BASIN TOPLANTISINA, MEMUR SEN YÖNETİM KURULU DA KATILDI
Bu yılki bütçe görüşmelerini, finansal kriz nedeniyle oldukça önemli gördüklerini belirten Ahmet Gündoğdu, ``Bütçe görüşmeleri öncesinde TÜİK tarafından açıklanan enflasyon rakamlarını incelediğimizde, enflasyonun beklentilerin üstünde olduğu görülüyor. Biz, Meclisten, ayaklarımızı kısaltan değil yorganımızı uzatan bir bütçeyi yürürlüğe koymasını bekliyoruz. Ülkemiz ile IMF arasında anlaşma imzalanmasına ramak kaldı. Asgari ücret tespit görüşmelerine başlanacak. Yeni ve sivil bir Anayasa beklentilerini karşılamaya dönük çalışmalar bilinmeyen bir nedenle rafa kaldırıldı. Toplu görüşme süreci sonrasında yapılması gerekenler konusunda 4688 sayılı Kanunun amir hükmüne rağmen somut adımlar atılmıyor`` şeklinde konuştu.

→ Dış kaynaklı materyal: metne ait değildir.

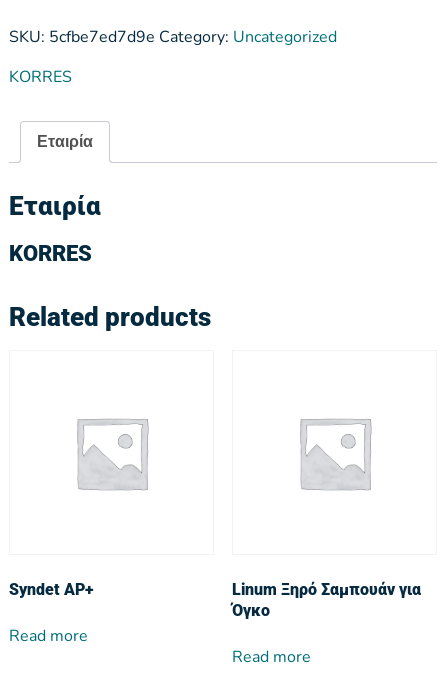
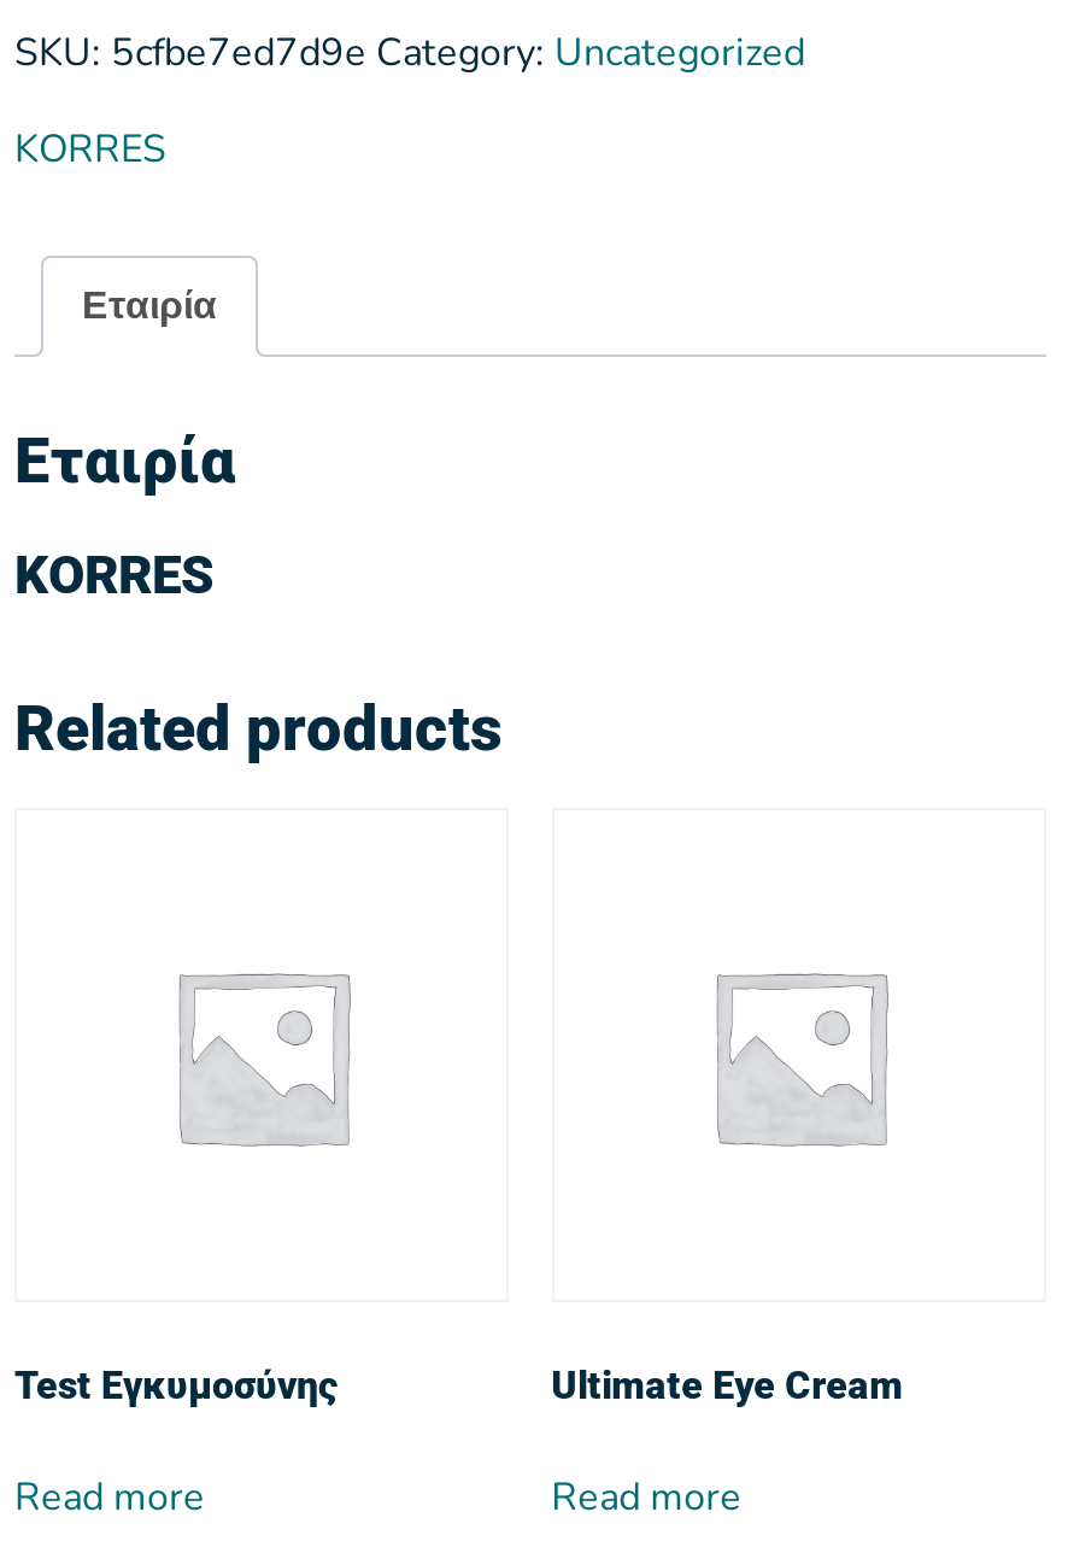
[9,580,94,599] Syndet AP+ -> [14,1363,338,1409] Test Εγκυμοσύνης
[232,580,421,620] Linum Ξηρό Σαμπουάν για | Όγκο -> [551,1363,903,1409] Ultimate Eye Cream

Enflasyon farkının hesaplanmasında ``bürokratik kurnazlık`` istemiyoruz
2008 yılı içinde kamu çalışanlarına yüzde 5.96 maaş zammı verildiğini hatırlatan Memur Sen Genel Başkanı Gündoğdu, TUİK`in açıkladığı enflasyon rakamlarına göre, Kasım ayı itibariyle yıllık enflasyonun TÜFE`de yüzde 10.76, ÜFE`de yüzde 12.25 olarak açıklandığını, dolayısıyla kamu çalışanlarının Kasım ayı itibariyle TÜFE bazında yüzde 4.80 alacağı bulunduğunu ifade etti. Kamu çalışanlarına 2009 Ocak`ta yüzde 4 maaş zammı yapılacağını da söyleyen Gündoğdu, ``Enflasyonun mevcut artış hızıyla devam etmesi durumunda bile hedeflenen enflasyon gerçek enflasyonun çok gerisinde kalacaktır. Memur-Sen olarak, 2008 yılı enflasyon farkı olarak yüzde 5, 2009 toplu görüşmelerinde birinci altı ay için kararlaştırılan yüzde 4 ve 2009 yılı birinci altı aylık dönemde oluşacak yüzde 3`lük enflasyon farkı tahmini ile birlikte toplam yüzde 12 maaş zammı istiyoruz`` dedi.
Mutabakat metninin gerekleri ivedilikle yerine getirilmelidir
2008 yılı toplu görüşme süreci sonunda imzalanan mutabakat metnin gereklerinin yerine getirilmesi kapsamında, 4688 sayılı Kanunun 34. maddesindeki süreye ve sürece bağlı kalınmasını da isteyen Ahmet Gündoğdu, 399 Sayılı Kanun Hükmünde Kararname`ye tabi KİT personeline adil davranılmadığına da dikkat çekerek, bu konudaki sıkıntının da en kısa süred çözümlenmesini istedi.
Anayasa yama tutmuyor, millet Anayasanın yenilenmesini istiyor
Merkezinde milli iradenin konuşlandığı, sivilleşmeyi, demokratikleşmeyi ve özgürleşmeyi temel değer olarak benimseyen yeni bir Anayasa`yla yönetilme isteklerini tekrarlayan Memur Sen Genel Başkanı Ahmet Gündoğd, kamuoyunun mini paketlerle oyalanmasının, ülkemize, telafisi imkansız zararlar içeren büyük faturalar çıkaracağı görüşünü dile getirdi.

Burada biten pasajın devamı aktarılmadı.